This letter to the editor discusses the movie “Black Panther” in depth. Spoilers may be revealed.

Malcolm X argued that “education is the passport to the future, for tomorrow belongs only to the people who prepare for it today.”

We believe that the future, one of unity and power for all people, can be found in the idea of Wakanda, the fictional African country presented in Marvel’s “Black Panther,” a groundbreaking movie that is setting box-office records.

Wakanda is a stamp on the passport to the future Malcolm X described. Unfortunately, The Hoya’s review of “Black Panther” took a hostile stance against this much-needed education, mistaking a well-informed movie for an “unrealistic” lecture. Furthermore, the article glossed over the cultural and historical significance of the villain Killmonger’s complicated character.

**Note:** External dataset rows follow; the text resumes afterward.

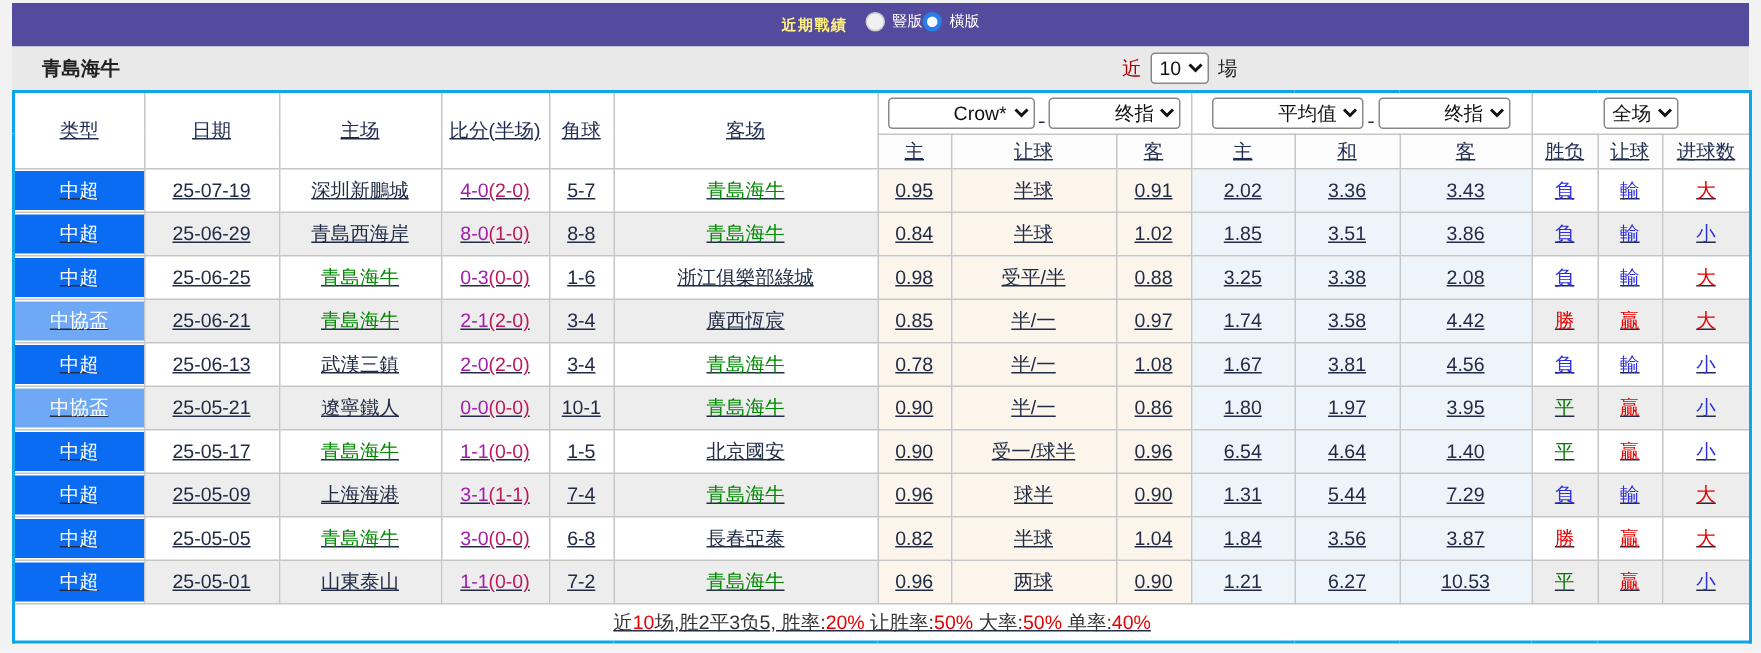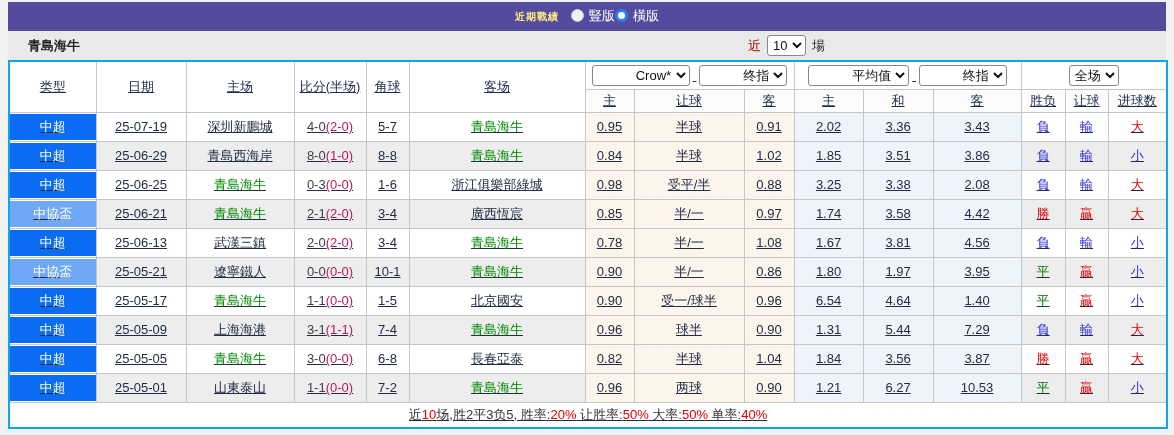--- a/index.html
+++ b/index.html
@@ -9,7 +9,7 @@
 
   .titlebar { height:29px; background:#544a9e; display:flex; align-items:center; justify-content:center; gap:12px; }
   .title { color:#ffef80; font-weight:bold; font-size:10px; letter-spacing:1px; }
-  .radio-opt { display:inline-flex; align-items:center; gap:5px; color:#ffffff; font-size:13px; cursor:default; }
+  .radio-opt { display:inline-flex; align-items:center; gap:5px; color:#ffffff; font-size:10px; cursor:default; }
   .radio { width:13px; height:13px; border-radius:50%; background:#f1f1f1; border:1px solid #cccccc; display:inline-block; }
   .radio.checked { background:#ffffff; border:3.5px solid #2b7de9; }
 

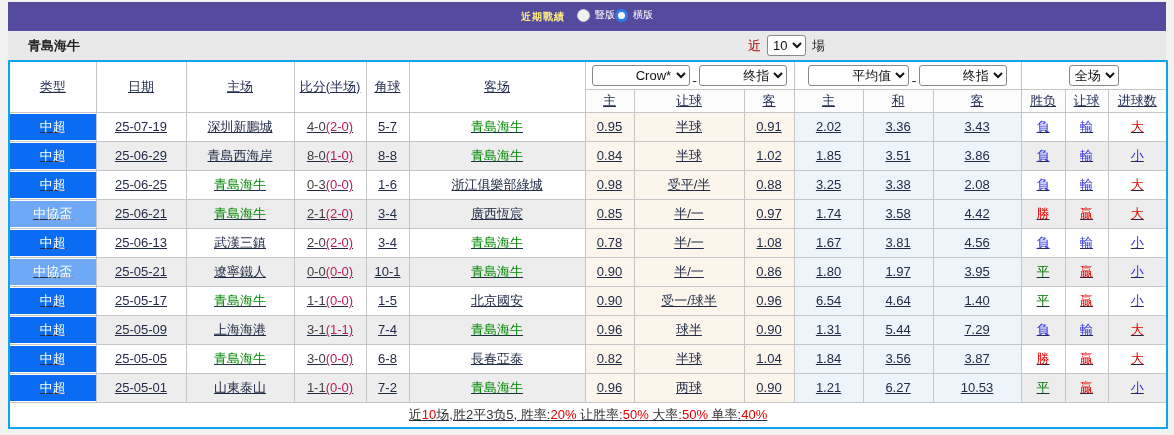--- a/index.html
+++ b/index.html
@@ -38,7 +38,7 @@
   .badge { height:26px; line-height:26px; background:#0a6cf2; color:#ffffff; }
   .badge.cup { background:#6fa8f5; }
   .team-green { color:#008800; }
-  .score-ft { color:#404040; }
+  .score-ft { color:#a21caf; }
   .score-ht { color:#be185d; }
   .r-red { color:#e60000; }
   .r-blue { color:#2d2de0; }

“Black Panther” speaks to the hopes and dreams of people with an erased past, drawing on the Pan-Africanism and “Back to Africa” movements, which call for a unified African diaspora. The movie posits that two black boys from Oakland and Wakanda can dream of becoming kings one day. “Black Panther” also features black women who are advisers, warriors, innovators, among others; it is unapologetically black, but it is also unapologetically Maasai, Basotho, Zulu —indigenous African peoples — and more.

Killmonger is a dynamic villain whose rhetoric may have led the author to think viewers are attending a class. He is introduced as a combative, intelligent character, correcting a seemingly innocent museum director in the movie by noting that the museum itself is a beneficiary of colonial plunder. Killmonger’s final words before death are another powerful reference to such a historical reality: “Just bury me in the ocean with my ancestors who jumped from ships, ’cause they knew death was better than bondage.”  

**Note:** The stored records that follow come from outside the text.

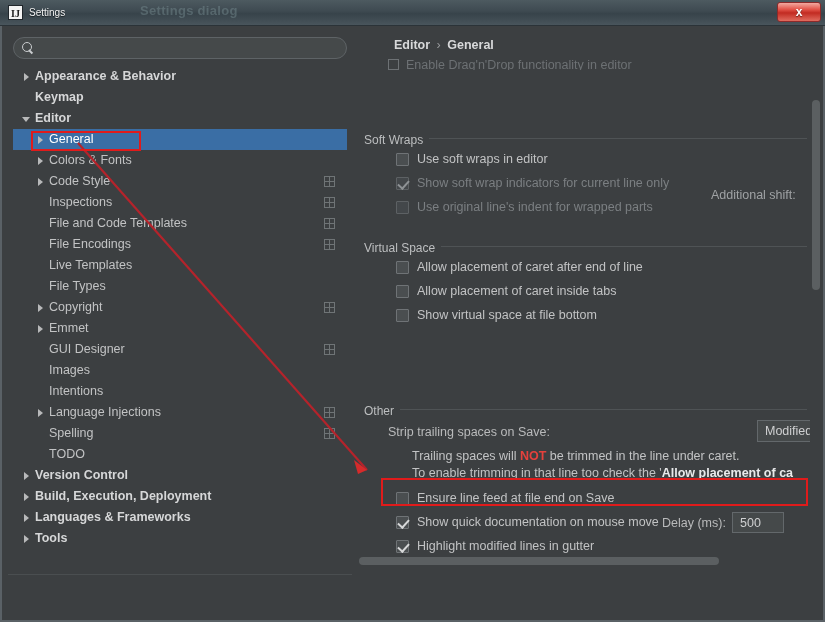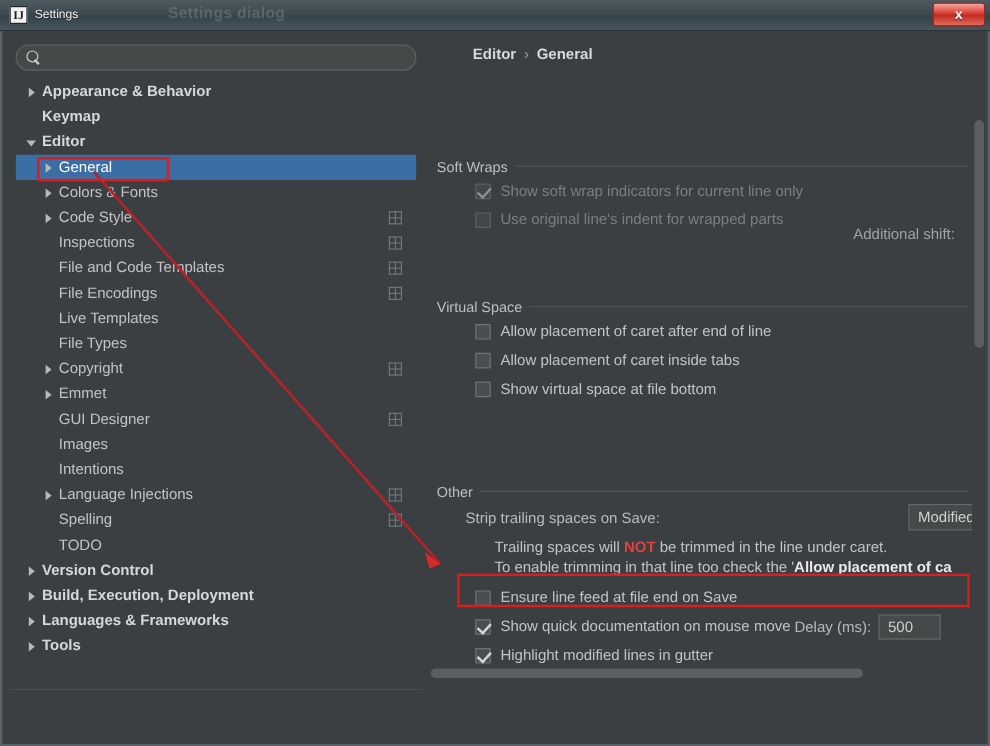--- a/index.html
+++ b/index.html
@@ -448,6 +448,9 @@
 
       <div class="content">
 
+        <div class="partial-row">
+          <span class="cb"></span><span>Enable Drag'n'Drop functionality in editor</span>
+        </div>
 
         <div class="group" style="top:56px;">
           <div class="group-head">

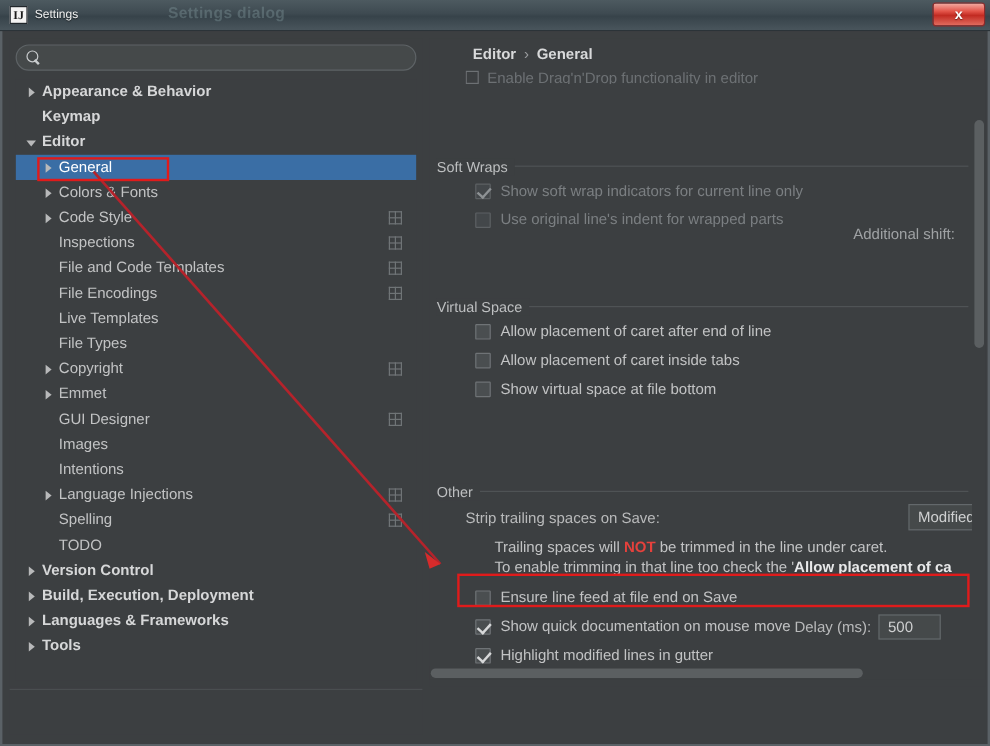--- a/index.html
+++ b/index.html
@@ -457,6 +457,10 @@
             <div class="group-line"></div>
             <span class="group-title">Soft Wraps</span>
           </div>
+          <div class="chk-row">
+            <span class="cbox"></span>
+            <span>Use soft wraps in editor</span>
+          </div>
           <div class="chk-row disabled">
             <span class="cbox disabled checked dim"></span>
             <span>Show soft wrap indicators for current line only</span>

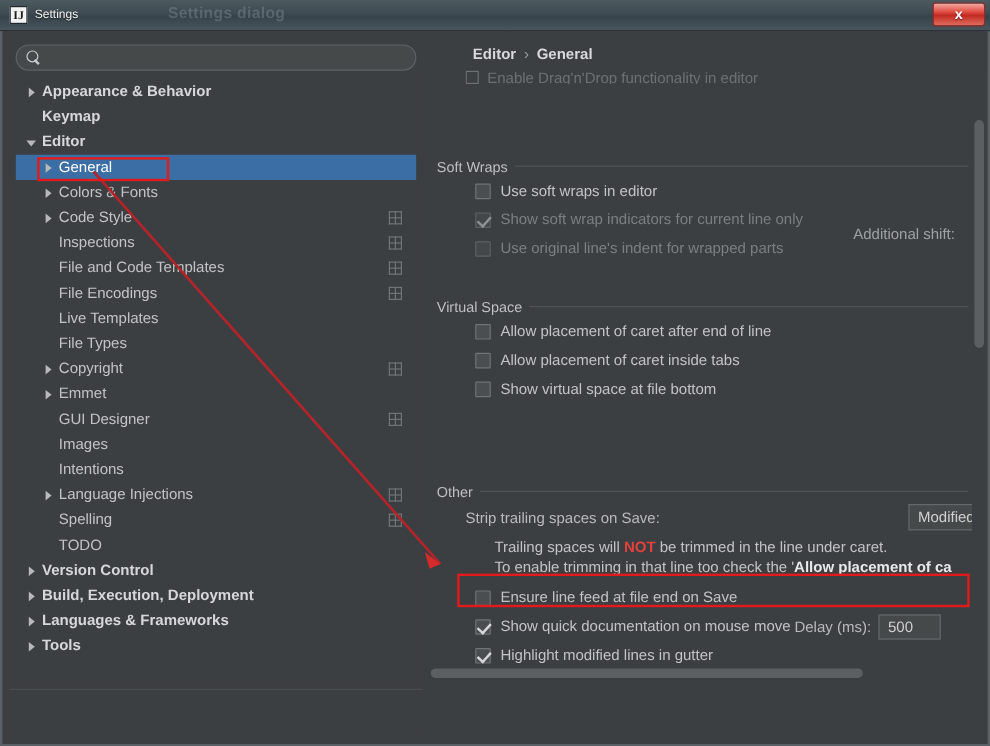--- a/index.html
+++ b/index.html
@@ -473,7 +473,7 @@
 
         <span class="side-label" style="left:353px; top:130px; color:#9fa2a4;">Additional shift:</span>
 
-        <div class="group" style="top:173px;">
+        <div class="group" style="top:164px;">
           <div class="group-head">
             <div class="group-line"></div>
             <span class="group-title">Virtual Space</span>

The review confuses the purpose of this blunt illustration of the horrors and slavery by reducing this quote to a “sentiment that disrupted the narrative.” Killmonger was driven by immense frustration concerning the enslavement of his ancestors and the systemic oppression of black Americans. This same frustration drove his father, N’Jobu, to steal the fictional natural resource vibranium and deal it to blacks in need of a way to fight back against injustice. This line captured Killmonger’s ideology in a perfect manner.

Conversations about slavery, racism and colonialism are meant to be just as blunt as Killmonger was. In fact, anything but a blunt conversation on these topics would be sanitizing history. The world of “Black Panther” did not require a surrogate to navigate, just an open mind and willingness to learn. We hope that those who walked away feeling “lectured” by “Black Panther” took it upon themselves to examine their discomfort and determine what barriers prevented them from turning that lecture into a constructive dialogue.

Larenz Griggs is a senior in the College. Maya James is a sophomore in the College.